Шрифт:
Интервал:
Закладка:
Он рассказывал это очень просто и твердо. Как-то повествовательно, как сказку рассказывал: «Жили-были…» И от этого делалось еще страшней, и хотелось сжимать кулаки и плакать оттого, что это было на свете…
– Я не знаю, зачем все это тебе рассказываю, – виновато сказал он. – Я приготовил положительные эмоции, целый вагон хороших анекдотов. Но когда я тебя увидел, то понял, что анекдоты не нужны. Поэтому рассказываю что-то не то…
– Именно то! – нетерпеливо перебила я его. – Именно, именно то!
– Ну тогда слушай дальше, – сказал он и переложил сетку с колен на скамейку. Апельсины свободно раскатились, и один даже упал со скамейки, застряв в сетке и оттягивая ее, как баскетбольный мяч. – У бабули не осталось ни одной дедовской фотографии. Так уж получилось. Люди редко в то время фотографировались, и потом, она тотчас же уехала из того городка, где жила с дедом. Я не думаю, чтобы она забыла его лицо. Ведь мой отец поразительно похож на деда, а я, говорят, еще больше. Нет, конечно же, она прекрасно помнила его лицо, хотя с того дня прошло пятьдесят лет… И вот – это было совсем недавно, месяца три назад – какие-то дальние родственники из Киева прислали вдруг фотографию деда. Они, наверное, копались в своем альбоме и наткнулись на нее. Сначала не могли вспомнить, кто это, а когда догадались, решили прислать ее нам. И то правда – зачем валяться чужой фотографии в семейном альбоме… Ты знаешь, я никогда еще не видел таких лиц у людей, какое было у бабушки, когда она распечатала письмо с фотографией. Знаешь, это, наверное, совсем нелегко – увидеть лицо любимого, которого похоронила пятьдесят лет назад. Она не сказала ни слова и весь день провозилась на кухне. Но ночью… У нас тесновато, и мы с бабушкой спим в одной комнате. И я слушал, как всю ночь она проговорила с дедом. Плакала и говорила: «Ну, как я тебе нравлюсь? Посмотри, на что я стала похожа. Ты видишь эти руки? Что же это творится, боже мой, что твой младший внук на год старше тебя?» Потом, утром, она мне призналась: «Когда я разорвала конверт и оттуда выпала его фотография, у меня помутилось в голове, и я, знаешь, на самую маленькую секунду подумала, что мне двадцать два года, а он уехал на ярмарку, в Дунаевцы, и пишет мне оттуда письмо. А его смерть и вся моя жизнь – это просто страшный сон, который снился прошлой ночью…» Больше ничего интересного я не расскажу. Ешь апельсин, не напрасно же я за ними в очереди стоял!
– Мне эта жизнь кажется удивительно прозрачной и ясной… – задумчиво проговорила я. – Можно смотреть на мир сквозь историю этой скорбной жизни и отсеивать добро от зла…
– Я хочу, чтобы ты съела апельсин на моих глазах. Вот смотри, я его почистил… Кто это идет там, в конце аллеи?
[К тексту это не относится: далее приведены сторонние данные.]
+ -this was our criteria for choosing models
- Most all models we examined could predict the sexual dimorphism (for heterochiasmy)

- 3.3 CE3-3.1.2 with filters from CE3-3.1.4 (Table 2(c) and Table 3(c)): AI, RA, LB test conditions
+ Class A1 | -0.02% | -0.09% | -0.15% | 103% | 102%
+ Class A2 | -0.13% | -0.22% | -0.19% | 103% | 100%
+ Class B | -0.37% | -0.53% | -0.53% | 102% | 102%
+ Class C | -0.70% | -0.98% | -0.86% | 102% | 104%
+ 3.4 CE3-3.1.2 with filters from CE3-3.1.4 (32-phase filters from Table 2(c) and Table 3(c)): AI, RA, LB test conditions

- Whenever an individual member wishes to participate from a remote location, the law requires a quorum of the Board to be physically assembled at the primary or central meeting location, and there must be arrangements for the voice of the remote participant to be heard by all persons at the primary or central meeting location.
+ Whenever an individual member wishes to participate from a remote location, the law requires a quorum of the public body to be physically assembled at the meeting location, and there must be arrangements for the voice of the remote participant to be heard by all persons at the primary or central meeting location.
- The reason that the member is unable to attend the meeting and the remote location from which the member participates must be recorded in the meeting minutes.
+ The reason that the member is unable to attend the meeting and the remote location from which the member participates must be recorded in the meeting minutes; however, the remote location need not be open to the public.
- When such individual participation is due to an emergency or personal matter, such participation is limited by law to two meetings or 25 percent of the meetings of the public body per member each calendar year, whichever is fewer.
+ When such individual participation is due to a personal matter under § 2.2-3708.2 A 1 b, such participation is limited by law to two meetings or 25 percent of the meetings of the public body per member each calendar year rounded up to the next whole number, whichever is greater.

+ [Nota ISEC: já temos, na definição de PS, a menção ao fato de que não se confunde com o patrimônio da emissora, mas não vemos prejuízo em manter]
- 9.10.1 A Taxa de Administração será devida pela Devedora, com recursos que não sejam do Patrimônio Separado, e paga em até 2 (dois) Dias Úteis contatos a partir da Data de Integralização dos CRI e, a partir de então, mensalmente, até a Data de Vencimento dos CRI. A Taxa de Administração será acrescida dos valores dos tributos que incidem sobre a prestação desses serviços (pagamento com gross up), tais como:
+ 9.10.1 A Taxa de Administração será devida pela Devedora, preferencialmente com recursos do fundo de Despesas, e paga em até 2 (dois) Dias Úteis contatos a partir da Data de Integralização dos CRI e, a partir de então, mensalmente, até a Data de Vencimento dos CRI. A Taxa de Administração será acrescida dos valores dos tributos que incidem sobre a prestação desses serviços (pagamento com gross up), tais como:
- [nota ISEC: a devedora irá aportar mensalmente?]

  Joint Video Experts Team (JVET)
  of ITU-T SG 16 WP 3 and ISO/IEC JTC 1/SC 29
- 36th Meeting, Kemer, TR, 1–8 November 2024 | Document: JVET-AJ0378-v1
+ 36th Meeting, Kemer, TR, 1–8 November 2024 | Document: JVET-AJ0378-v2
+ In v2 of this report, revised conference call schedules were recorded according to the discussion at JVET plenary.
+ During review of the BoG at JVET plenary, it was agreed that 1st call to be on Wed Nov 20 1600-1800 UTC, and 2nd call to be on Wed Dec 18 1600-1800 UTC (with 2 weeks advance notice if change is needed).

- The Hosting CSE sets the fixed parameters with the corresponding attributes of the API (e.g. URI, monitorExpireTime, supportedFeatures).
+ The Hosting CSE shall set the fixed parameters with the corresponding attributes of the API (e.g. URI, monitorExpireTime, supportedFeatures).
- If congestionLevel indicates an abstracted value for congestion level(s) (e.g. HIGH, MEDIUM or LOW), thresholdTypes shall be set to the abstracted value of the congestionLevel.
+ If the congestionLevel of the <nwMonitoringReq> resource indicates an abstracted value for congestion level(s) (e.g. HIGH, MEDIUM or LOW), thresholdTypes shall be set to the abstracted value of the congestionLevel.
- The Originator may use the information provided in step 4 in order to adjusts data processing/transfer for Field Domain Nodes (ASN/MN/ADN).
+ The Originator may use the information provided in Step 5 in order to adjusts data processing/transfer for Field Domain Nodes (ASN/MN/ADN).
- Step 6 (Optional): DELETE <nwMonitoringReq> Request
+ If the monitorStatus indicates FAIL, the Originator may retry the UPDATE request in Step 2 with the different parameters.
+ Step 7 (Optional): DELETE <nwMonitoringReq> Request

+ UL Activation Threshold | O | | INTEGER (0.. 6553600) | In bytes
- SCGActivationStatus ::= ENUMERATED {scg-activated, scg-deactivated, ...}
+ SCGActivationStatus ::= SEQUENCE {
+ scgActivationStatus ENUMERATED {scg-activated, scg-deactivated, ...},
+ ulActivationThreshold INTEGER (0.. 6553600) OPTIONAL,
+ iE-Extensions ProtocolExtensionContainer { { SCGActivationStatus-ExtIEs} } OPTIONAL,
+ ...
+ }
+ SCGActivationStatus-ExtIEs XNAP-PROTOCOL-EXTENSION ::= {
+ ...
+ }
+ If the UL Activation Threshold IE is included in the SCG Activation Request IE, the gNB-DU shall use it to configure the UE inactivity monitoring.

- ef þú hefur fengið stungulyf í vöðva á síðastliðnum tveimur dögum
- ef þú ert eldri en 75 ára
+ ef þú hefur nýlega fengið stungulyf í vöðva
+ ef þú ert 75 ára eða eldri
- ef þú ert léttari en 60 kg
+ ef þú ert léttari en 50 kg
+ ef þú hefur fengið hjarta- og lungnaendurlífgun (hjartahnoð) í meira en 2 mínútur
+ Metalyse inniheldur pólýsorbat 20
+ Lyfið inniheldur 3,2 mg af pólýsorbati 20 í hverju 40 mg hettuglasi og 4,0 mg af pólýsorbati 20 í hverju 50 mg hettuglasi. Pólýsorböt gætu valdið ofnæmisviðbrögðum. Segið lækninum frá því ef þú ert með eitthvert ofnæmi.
– Это Макар Илларионович! – испугалась я. – Сейчас мне влетит за то, что я в тихий час здесь болтаюсь!
– Что за имя, боже! – сказал он. – Карл у Клары украл кораллы.
Но Макар Илларионович даже не остановился. Он стремительно прошел мимо нас, не взглянув на меня, и скупо обронил:
– Долго не сиди. Сыро…
Его удаляющаяся четырехугольная спина в белом халате казалась мне оплотом надежды и веры.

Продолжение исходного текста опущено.